WORK INSTRUCTION |
In the records below, please retype word for word every line from the one containing "total quantity: 46 -> 47" through the final one, both included, and nothing else.

** SOURCE DATA follows **

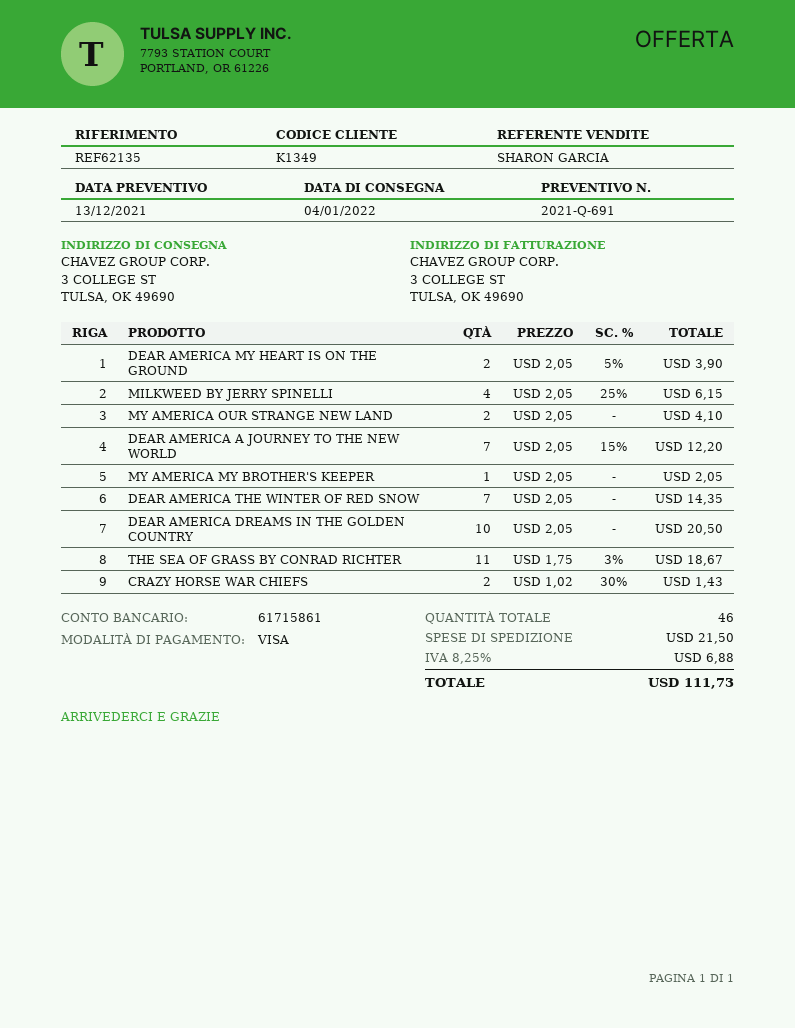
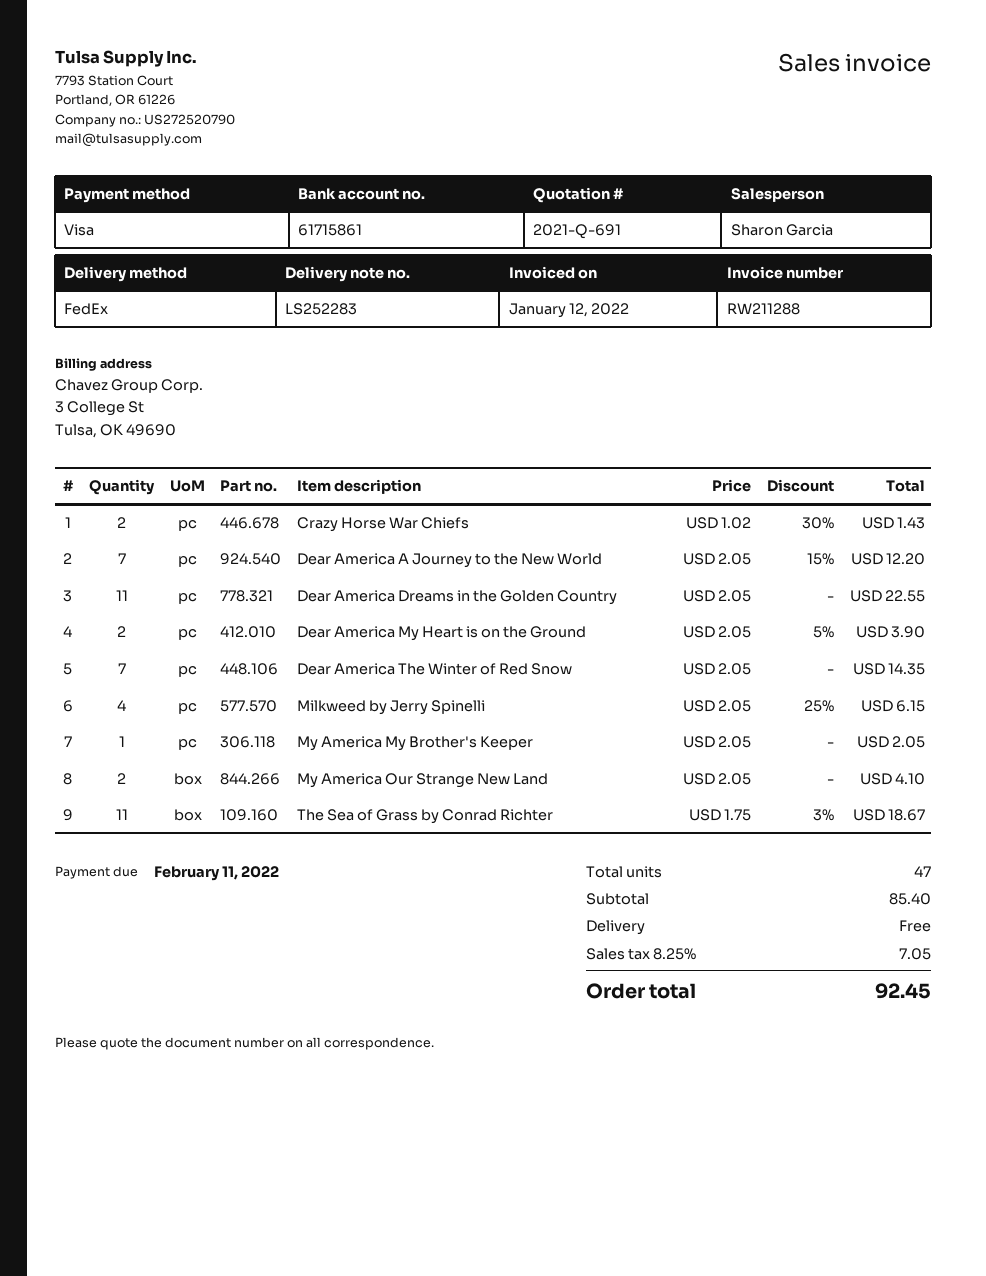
DEAR AMERICA DREAMS IN THE GOLDEN COUNTRY: 10 x 2.05 = 20.50 -> 11 x 2.05 = 22.55
total quantity: 46 -> 47
shipping: 21.50 -> 0.00
tax: 8.25% = 6.88 -> 8.25% = 7.05
total: 111.73 -> 92.45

** End of SOURCE DATA **

ANSWER BOX |
total quantity: 46 -> 47
shipping: 21.50 -> 0.00
tax: 8.25% = 6.88 -> 8.25% = 7.05
total: 111.73 -> 92.45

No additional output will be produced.